Full Job Description
DOCS is searching for a Site Manager II (CRA II) for the Early Development group for a major sponsor. Sites are located in New York City area but will consider all candidates in Northeast with Phase I monitoring experience.
A Site Manager is the person in Early Development & Clinical Pharmacology (ED&CP) that serves as a primary contact point between the sponsor and the investigational site (both commercial and hospital) for the conduct of early development and/or clinical pharmacology studies. A Site Manager is assigned to trial sites ensuring inspection readiness through compliance with the clinical research protocol, company's Standard Operating Procedures (SOP), codes of Good Clinical Practice (GCP), applicable regulations and guidelines from start-up through data-base lock. Responsibilities include site/lab assessments, pre-trial assessments, site selection, site initiation, subject recruitment and retention, monitoring and close-out. Partners with the Clinical Trial Assistant (CTA), Trial Manager (TM) and Global Trial Manager (GTM) to ensure overall site management while performing trial related activities for assigned protocols. May contribute to process improvement and training
Minimum of 2 years of previous Early Development field monitoring experience for a Pharmaceutical or CRO
Good working knowledge of ICH-GCP, company standard operating procedures, local laws and regulations, assigned protocols and associated protocol specific procedures including monitoring guidelines.
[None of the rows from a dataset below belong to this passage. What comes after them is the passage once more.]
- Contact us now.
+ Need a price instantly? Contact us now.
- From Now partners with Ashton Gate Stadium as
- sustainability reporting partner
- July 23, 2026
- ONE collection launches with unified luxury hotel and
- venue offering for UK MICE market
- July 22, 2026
Good IT skills in appropriate software and company systems.
Willingness to travel with occasional/regular overnight stay away from home depending on the region.
Proficient in speaking and writing the country language and English. Good written and oral communication skills.
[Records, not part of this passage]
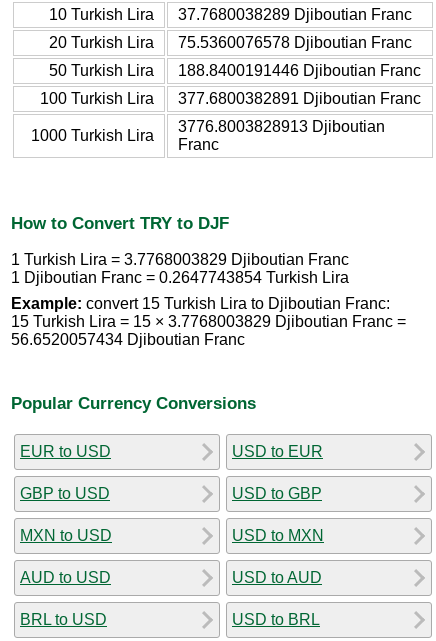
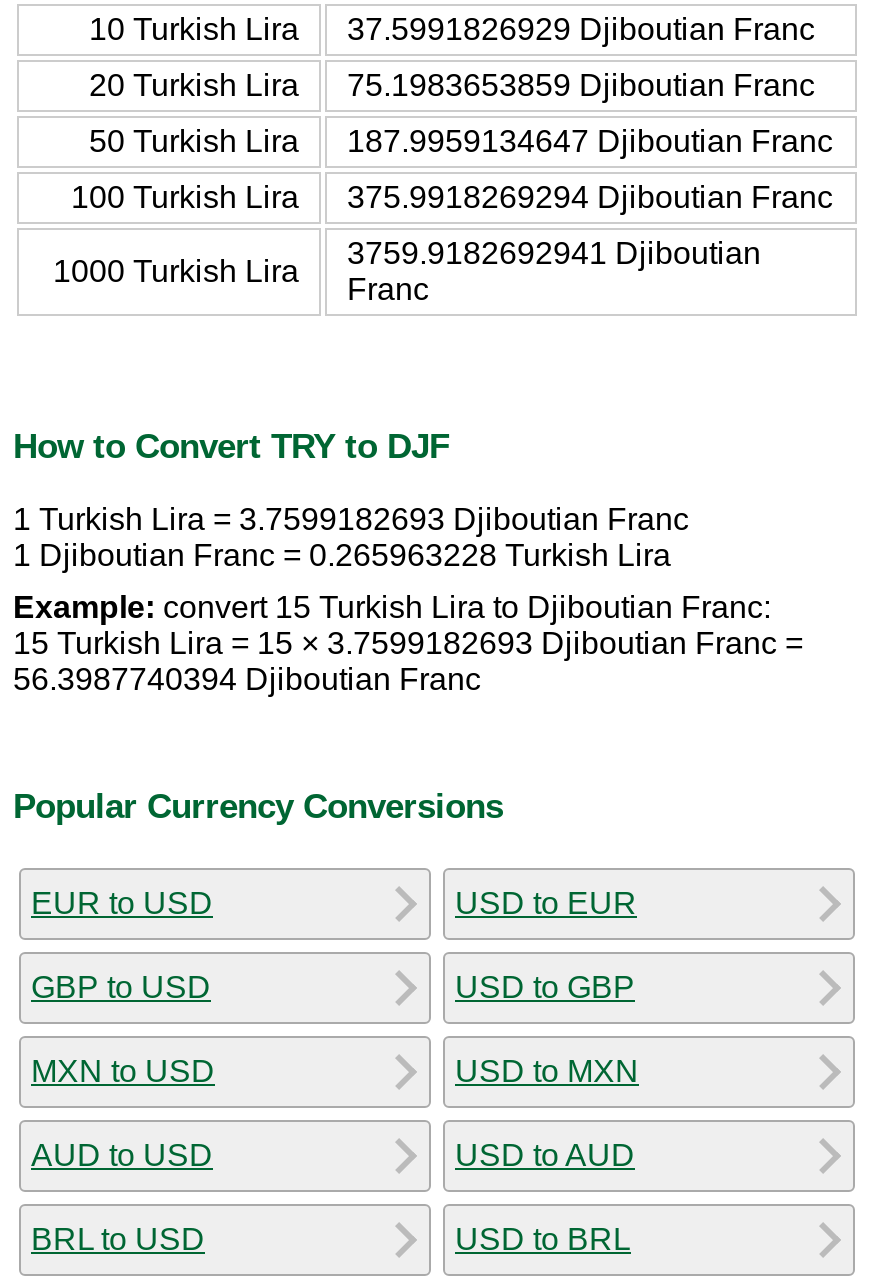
- 37.7680038289 Djiboutian Franc
+ 37.5991826929 Djiboutian Franc

- 75.5360076578 Djiboutian Franc
+ 75.1983653859 Djiboutian Franc

- 188.8400191446 Djiboutian Franc
+ 187.9959134647 Djiboutian Franc

- 377.6800382891 Djiboutian Franc
+ 375.9918269294 Djiboutian Franc

- 3776.8003828913 Djiboutian
+ 3759.9182692941 Djiboutian

- 1 Turkish Lira = 3.7768003829 Djiboutian Franc
+ 1 Turkish Lira = 3.7599182693 Djiboutian Franc

- 1 Djiboutian Franc = 0.2647743854 Turkish Lira
+ 1 Djiboutian Franc = 0.265963228 Turkish Lira

- 15 Turkish Lira = 15 × 3.7768003829 Djiboutian Franc =
+ 15 Turkish Lira = 15 × 3.7599182693 Djiboutian Franc =

- 56.6520057434 Djiboutian Franc
+ 56.3987740394 Djiboutian Franc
Flexible mindset and ability to work at a fast pace within small exploratory study teams with accelerated cycle times
Ability to work on multiple trials in parallel in different disease areas (Solid Tumor and Hematology)
4-year University degree in Life Sciences, Nursing, or related scientific field is preferred.
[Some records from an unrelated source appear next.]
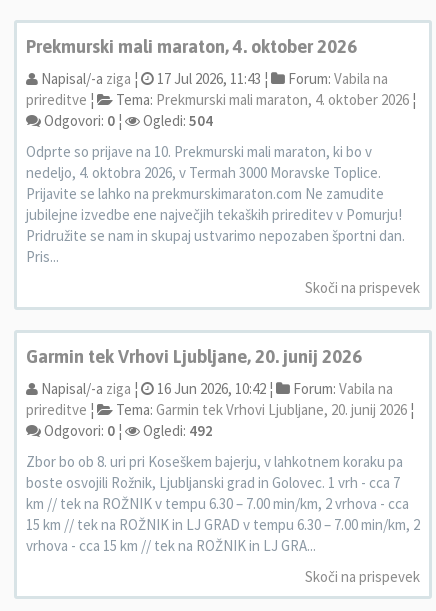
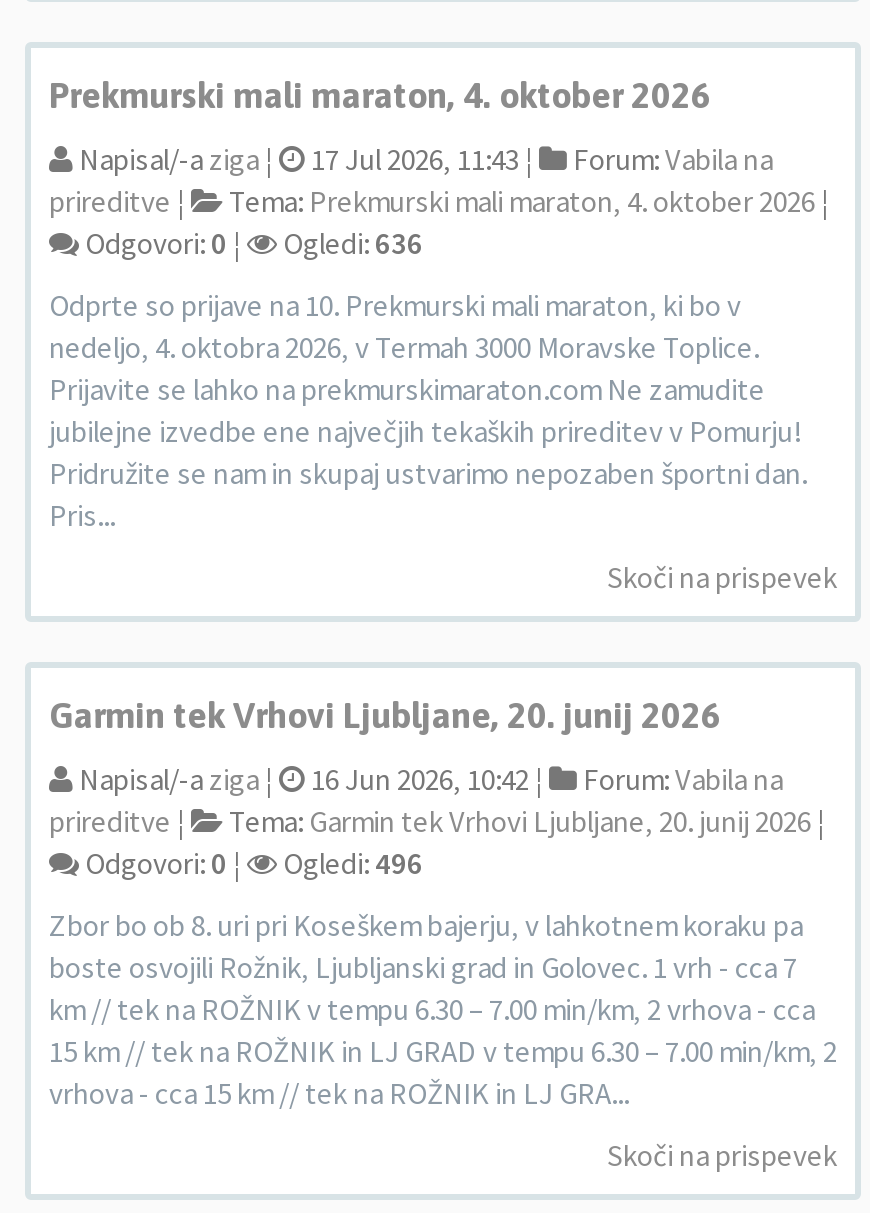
- Odgovori: 0 ¦ Ogledi: 504
+ Odgovori: 0 ¦ Ogledi: 636

- Odgovori: 0 ¦ Ogledi: 492
+ Odgovori: 0 ¦ Ogledi: 496
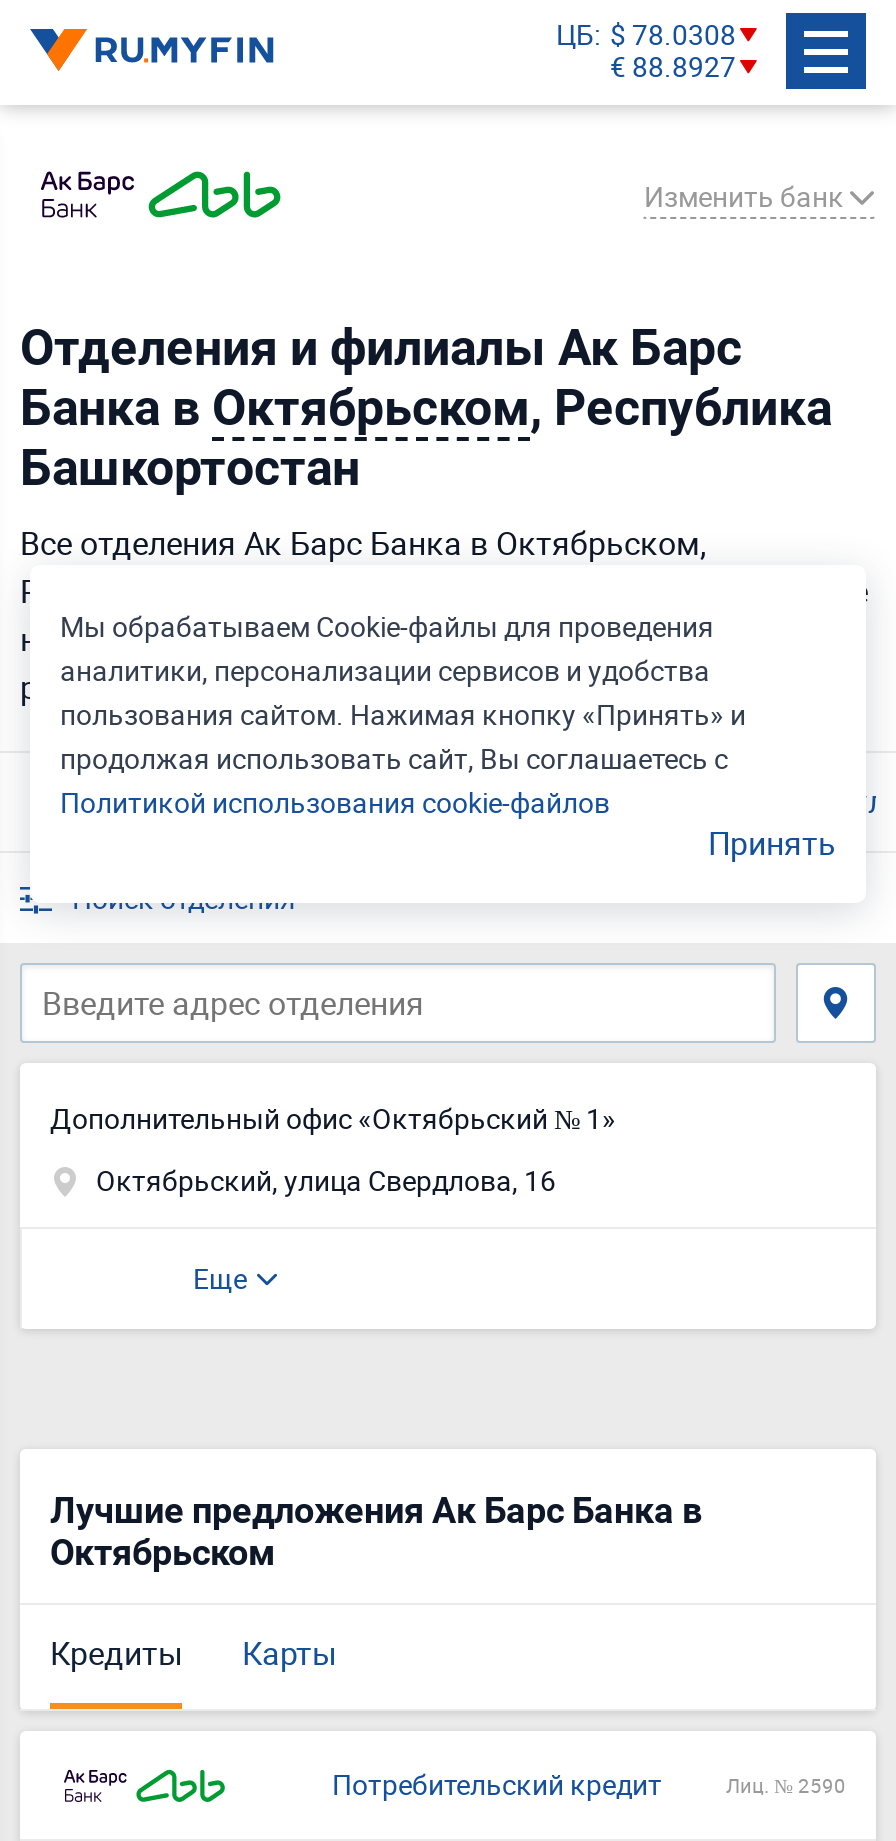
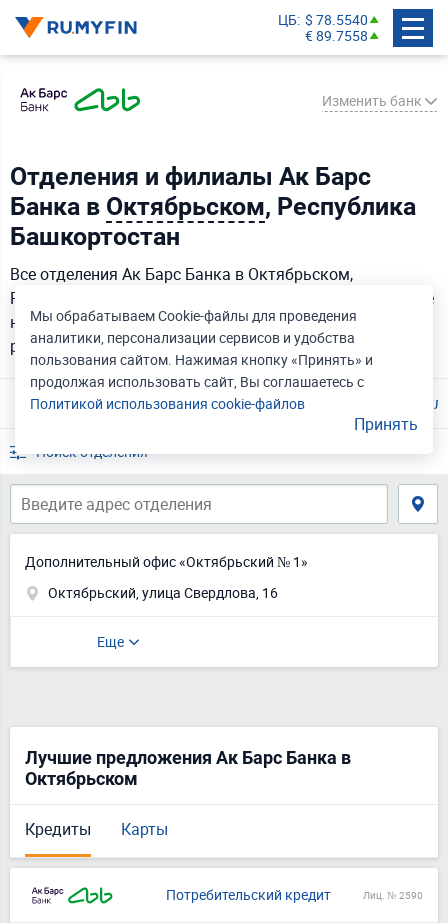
- ЦБ $ 78.0308
+ ЦБ $ 78.5540

- € 88.8927
+ € 89.7558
Experience in monitoring ED&CP studies is required.
A minimum of 2 year of clinical trial monitoring experience is required, however, other relevant experiences and skills may be considered by the hiring manager when considering the candidate’s eligibility.
DOCS is the FSP division of ICON Clinical Research. We provide global strategic resourcing and FSP services to the biopharmaceutical and medical device industries. Founded in 1997, DOCS has grown to become the premier resourcing provider for the clinical development industry.
DOCS is an equal opportunity employer - Minorities/Females/Disabled/Veterans and committed to providing a workplace free of any discrimination or harassment.